My favorite host is JT The Brick. JT’s politics veer some where to the right of Darth Vader’s, but he brings the intensity of an exploding sun. He’s grown a bit mellower now that he’s on in the graveyard shift of 1-5 AM on the East Coast. But when he was on at a time when he could be choosy about his callers, if you didn’t “bring it” he would hang up on you faster than the girl you wronged. If America cared about anything half as much as JT The Brick cared about New York Jets wide receiver, Braylon Edwards, getting a DUI there would not be a major motion picture about Facebook coming out.
If JT the Brick is the apex of sports talk radio, Los Angeles radio station 570 AM just introduced usto the cellar. They have a lunch time show called Loose Cannons which the last few years has starred Steve Hartman, Vic “The Brick” Jacobs, and a rotating third member. Steve Hartman has the requisite loud mouthed obnoxiousness to keep you glued in. Vic “The Brick” Jacobs (who as far as I know is not related to JT The Brick) never says a bad word about anyone, but his Zen Hippy Jew schtick and enthusiasm leaves him in my good graces. It is their third and newest member who makes me sick. You might be familiar with him. The schmuck’s name is Pat O’Brien.
O’Brien was once the host of Access Hollywood and The Insider. He also earned some fame for leaving drunken messages on a woman’s voice mail that were leaked on to to the internet. For some reason these two claims to fame make him think people listen to sports talk radio to hear about Pat O’Brien.
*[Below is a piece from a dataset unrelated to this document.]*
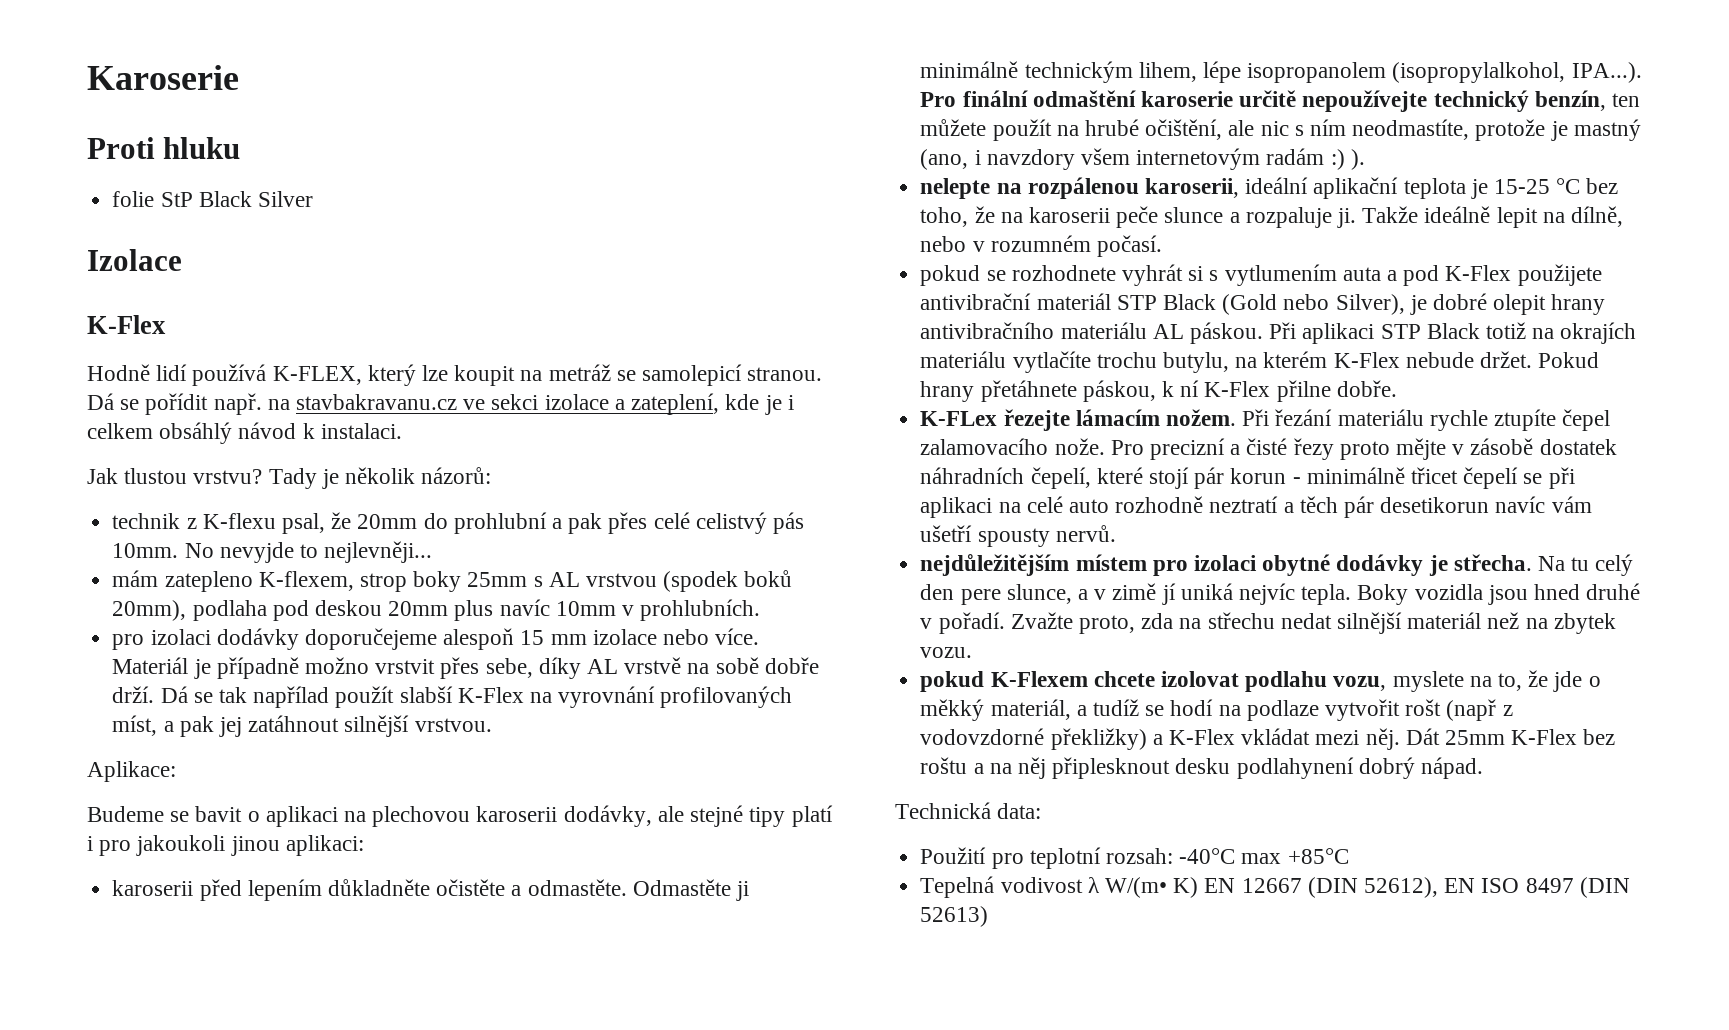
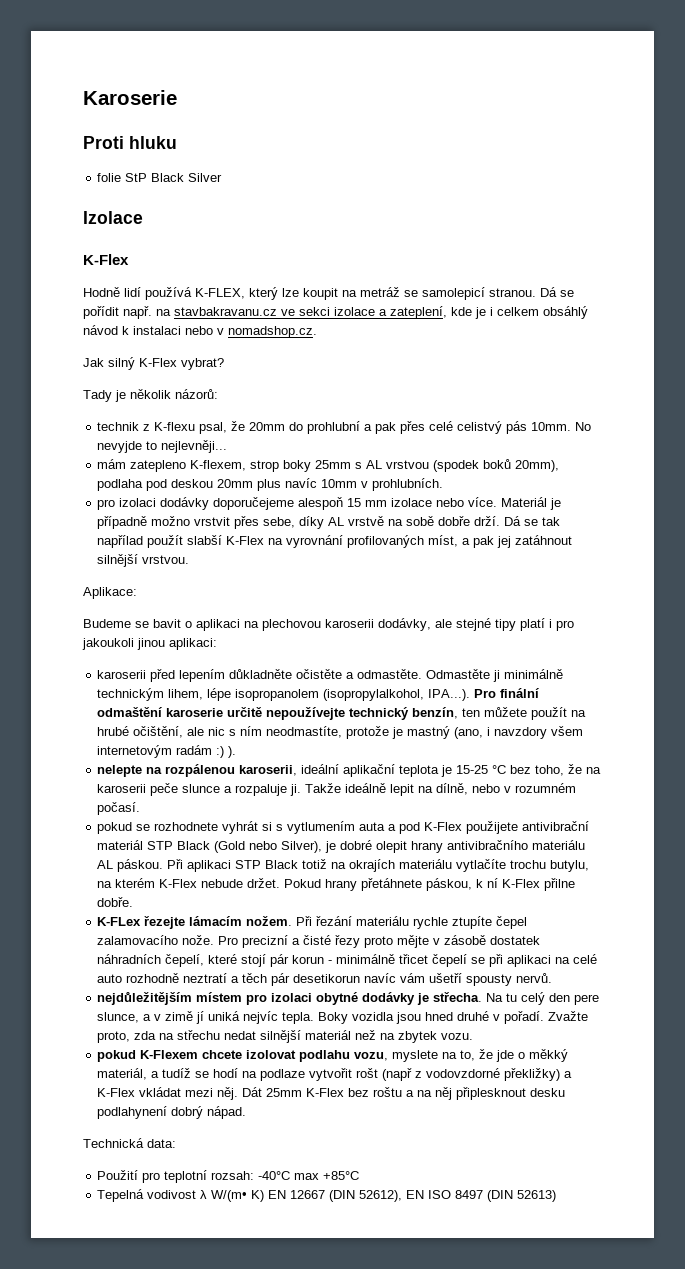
[320,423,402,439] [87,468,263,484] instalaci. // Jak tlustou vrstvu? -> [133,326,317,338] [83,357,224,370] instalaci nebo v nomadshop.cz. // Jak silný K-Flex vybrat? //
Whenever there’s an interview he reminds the guest, “Hi, this is Pat O’Brien.” Whenever they go to a commercial or come back from one he reminds us, “This is Pat O’Brien.” But his most annoying quality is a segment can not go by where he doesn’t tell some celebrity anecdote involving himself.
“Well, George Clooney told me he couldn’t understand why people were staring at him at the pizza shop. I had to remind him he was famous.”
” One time I got pulled over by a police car . The truck was filled with empty beer bottles and my passenger and good friend Brent Musburger said he’d take care of it. He went outside with the cop. He came back and I asked, ‘Are we in trouble?’ he said, ‘No, but the cop wants your autograph too, Pat.”
I suppose there is an audience who enjoys hearing about the rich and famous, and how Pat O’Brien is friends with them all. But unless those rich and famous can dribble, pass, punt, or punch listeners of sports talk radio don’t give a damn about them. We want to hear indignation about a referee’s blown call. We want analysis of why a team should trade a lazy player. What we don’t need is to hear about the last time Pat O’Brien hugged his “good friend” Alice Cooper.